A limitation of our study was that participants self-reported their UL diagnosis. However, our validation study confirmed 96% of UL diagnoses in the participants who released their medical records, and these cases were similar to cases who did not release their records with respect to reported symptoms, method of diagnosis, and predictors of UL (52). Because UL is often asymptomatic, true cases will have been missed. However, we expect any disease misclassification to be nondifferential because diet was assessed before the report of UL, and such misclassification usually results in bias toward the null (74). This could explain why we found a positive relation between GL and UL risk only among younger women, whose case status is less likely to be misclassified (5). Our case group likely represents women with symptomatic disease because most cases in the validation study (71%) reported symptoms before the initial diagnosis, a low percentage of cases (13%) were detected incidentally, and rates of UL diagnoses in our study are similar to rates for black women reported in other US studies (75).

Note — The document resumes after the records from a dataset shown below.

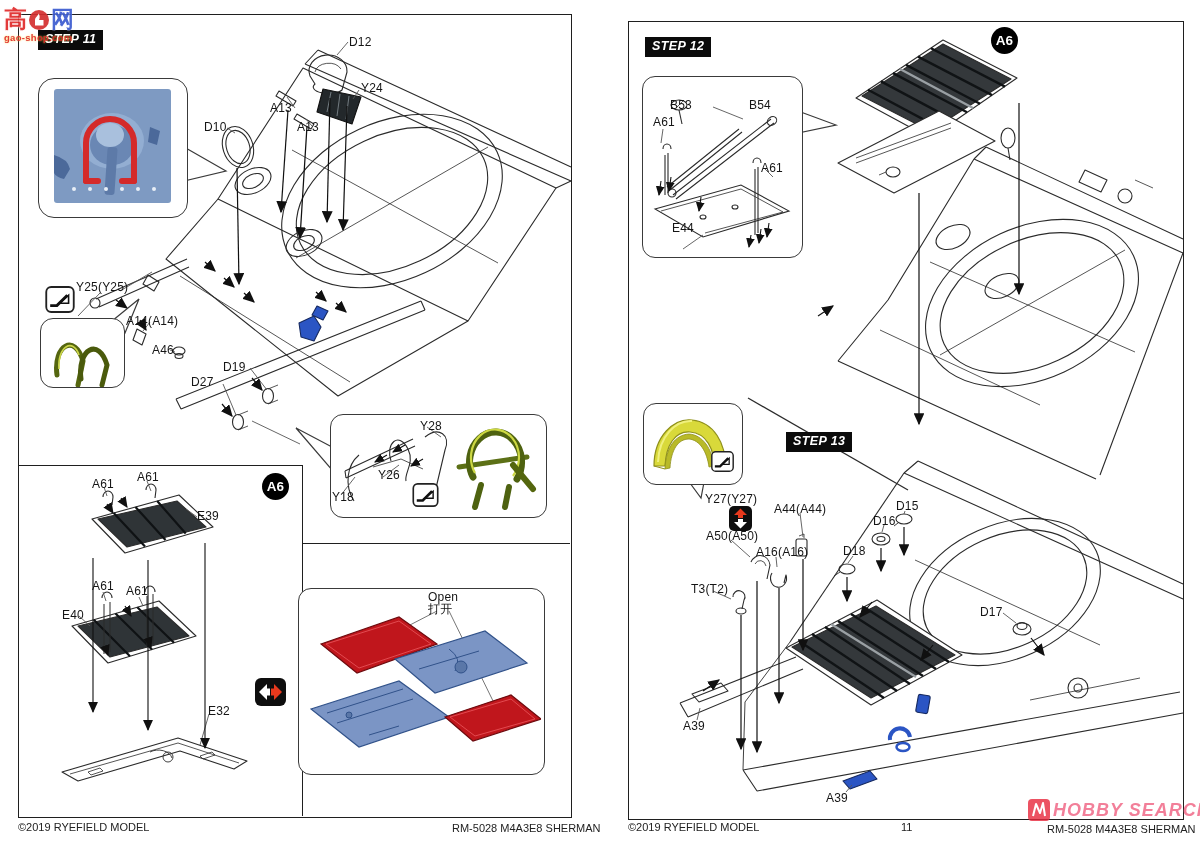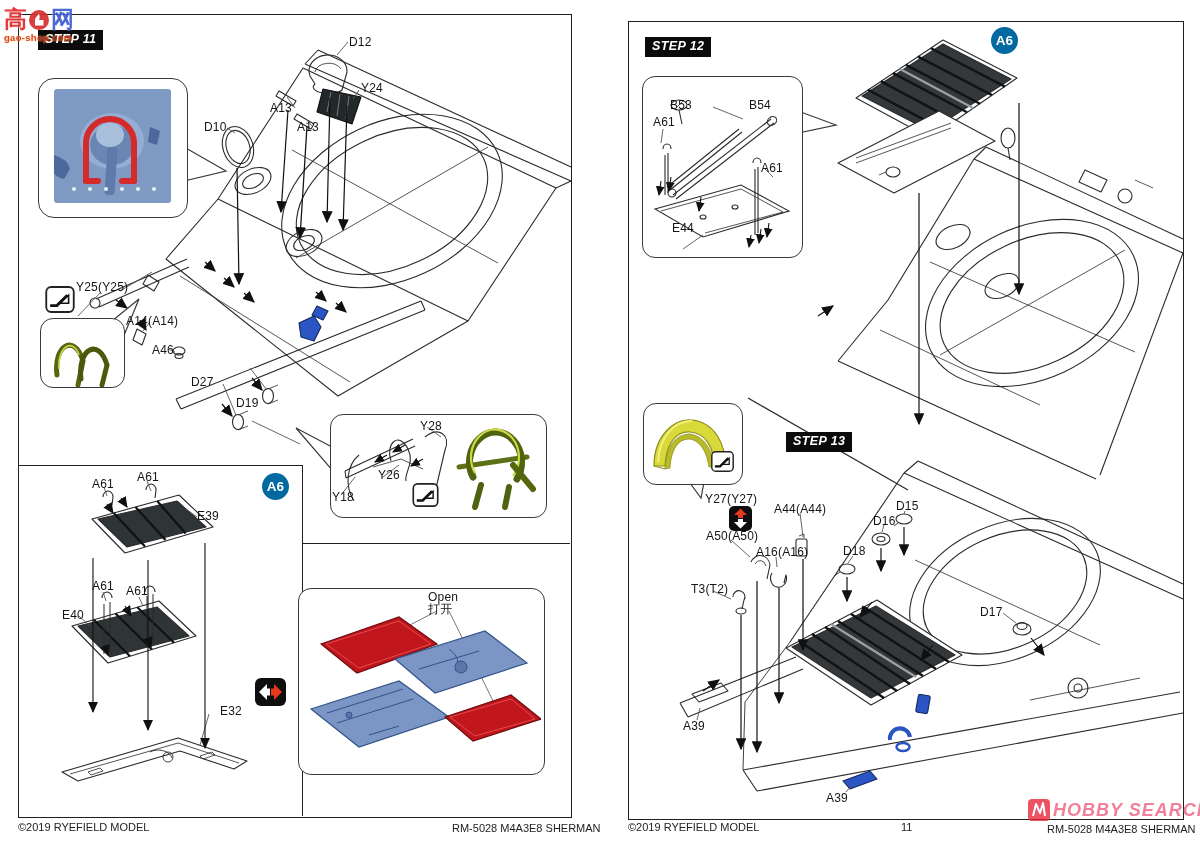--- a/index.html
+++ b/index.html
@@ -5,21 +5,21 @@
   html,body{margin:0;padding:0;background:#fafaf8;}
   #sheet{position:relative;width:1200px;height:841px;background:#ffffff;overflow:hidden;
          font-family:"Liberation Sans",sans-serif;}
   .page{position:absolute;border:1.8px solid #1f1f1f;}
   .divh{position:absolute;height:0;border-top:1.8px solid #1f1f1f;}
   .divv{position:absolute;width:0;border-left:1.8px solid #1f1f1f;}
   .art{position:absolute;left:0;top:0;width:1200px;height:841px;}
   .lbl{position:absolute;font-size:12px;line-height:1.1;color:#151515;letter-spacing:.2px;white-space:nowrap;}
   .step{position:absolute;background:#0b0b0b;color:#fff;font-style:italic;font-weight:700;
         font-size:12.5px;line-height:1;padding:3px 7px 4px 7px;letter-spacing:.4px;}
-  .a6{position:absolute;width:27px;height:27px;border-radius:50%;background:#0369a1;color:#fff;
+  .a6{position:absolute;width:27px;height:27px;border-radius:50%;background:#000000;color:#fff;
       font-weight:700;font-size:13.5px;line-height:27px;text-align:center;}
   .balloon{position:absolute;background:#fff;border:1.6px solid #3a3a3a;border-radius:13px;}
   .foot{position:absolute;font-size:11px;color:#222;white-space:nowrap;}
   .icon{position:absolute;}
   
   #gao{position:absolute;left:4px;top:8px;width:86px;opacity:.92;}
   #gao .row{display:flex;align-items:center;gap:1px;}
   #gao .cjk{font-weight:700;font-size:23px;line-height:1;}
   #gao .red{color:#e02a2a;text-shadow:0 0 1px #fff,0 0 2px #ffdede;}
   #gao .blue{color:#3b5bd0;text-shadow:0 0 1px #fff;}
@@ -414,32 +414,32 @@
   <div class="a6" style="left:991px;top:27px;">A6</div>
 
   <span class="lbl" style="left:349px;top:36px;">D12</span>
   <span class="lbl" style="left:361px;top:82px;">Y24</span>
   <span class="lbl" style="left:270px;top:102px;">A13</span>
   <span class="lbl" style="left:297px;top:121px;">A13</span>
   <span class="lbl" style="left:204px;top:121px;">D10</span>
   <span class="lbl" style="left:76px;top:281px;">Y25(Y25)</span>
   <span class="lbl" style="left:126px;top:315px;">A14(A14)</span>
   <span class="lbl" style="left:152px;top:344px;">A46</span>
-  <span class="lbl" style="left:236px;top:361px;margin-top:36px;">D19</span>
+  <span class="lbl" style="left:223px;top:361px;">D19</span>
   <span class="lbl" style="left:191px;top:376px;text-align:center;">D27</span>
   <span class="lbl" style="left:420px;top:420px;">Y28</span>
   <span class="lbl" style="left:378px;top:469px;">Y26</span>
   <span class="lbl" style="left:332px;top:491px;">Y18</span>
   <span class="lbl" style="left:92px;top:478px;">A61</span>
   <span class="lbl" style="left:137px;top:471px;">A61</span>
   <span class="lbl" style="left:197px;top:510px;text-align:right;">E39</span>
   <span class="lbl" style="left:92px;top:580px;">A61</span>
   <span class="lbl" style="left:126px;top:585px;">A61</span>
   <span class="lbl" style="left:62px;top:609px;">E40</span>
-  <span class="lbl" style="left:220px;top:705px;">E32</span>
+  <span class="lbl" style="left:208px;top:705px;">E32</span>
   <span class="lbl" style="left:428px;top:591px;">Open</span>
   <span class="lbl" style="left:428px;top:603px;">打开</span>
 
   <span class="lbl" style="left:670px;top:99px;">B53</span>
   <span class="lbl" style="left:749px;top:99px;">B54</span>
   <span class="lbl" style="left:653px;top:116px;">A61</span>
   <span class="lbl" style="left:761px;top:162px;">A61</span>
   <span class="lbl" style="left:672px;top:222px;">E44</span>
   <span class="lbl" style="left:705px;top:493px;">Y27(Y27)</span>
   <span class="lbl" style="left:774px;top:503px;">A44(A44)</span>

Another limitation was error in measuring long-term nutrient intakes using FFQs, which would generally bias diet-disease associations toward the null. Given that our validation study found greater accuracy in correlations between the FFQ and dietary recalls/records in more educated women, the positive GI-UL association in college-educated women may reflect reduced bias from nondifferential exposure misclassification (76). In addition, it may be more difficult to discern an association of dietary GL with UL in energy-adjusted analyses. Dietary GL is the product of dietary GI and carbohydrates, and isoenergetic comparisons of GL quintiles mix the effect of substituting a higher dietary GI with the effect of substituting the carbohydrate content for an isoenergetic quantity of fat and/or protein, which may produce different metabolic effects (77). However, protein and fat intakes were unrelated to UL risk in the BWHS, and adjustment for these factors did not change the results appreciably (data not shown).

In summary, we observed a small positive association of GI with UL risk overall and slightly stronger associations of GL with UL in younger women and GI with UL in college-educated women. Further studies of prospectively measured and validated dietary intake are needed to determine whether these findings reflect chance or real associations.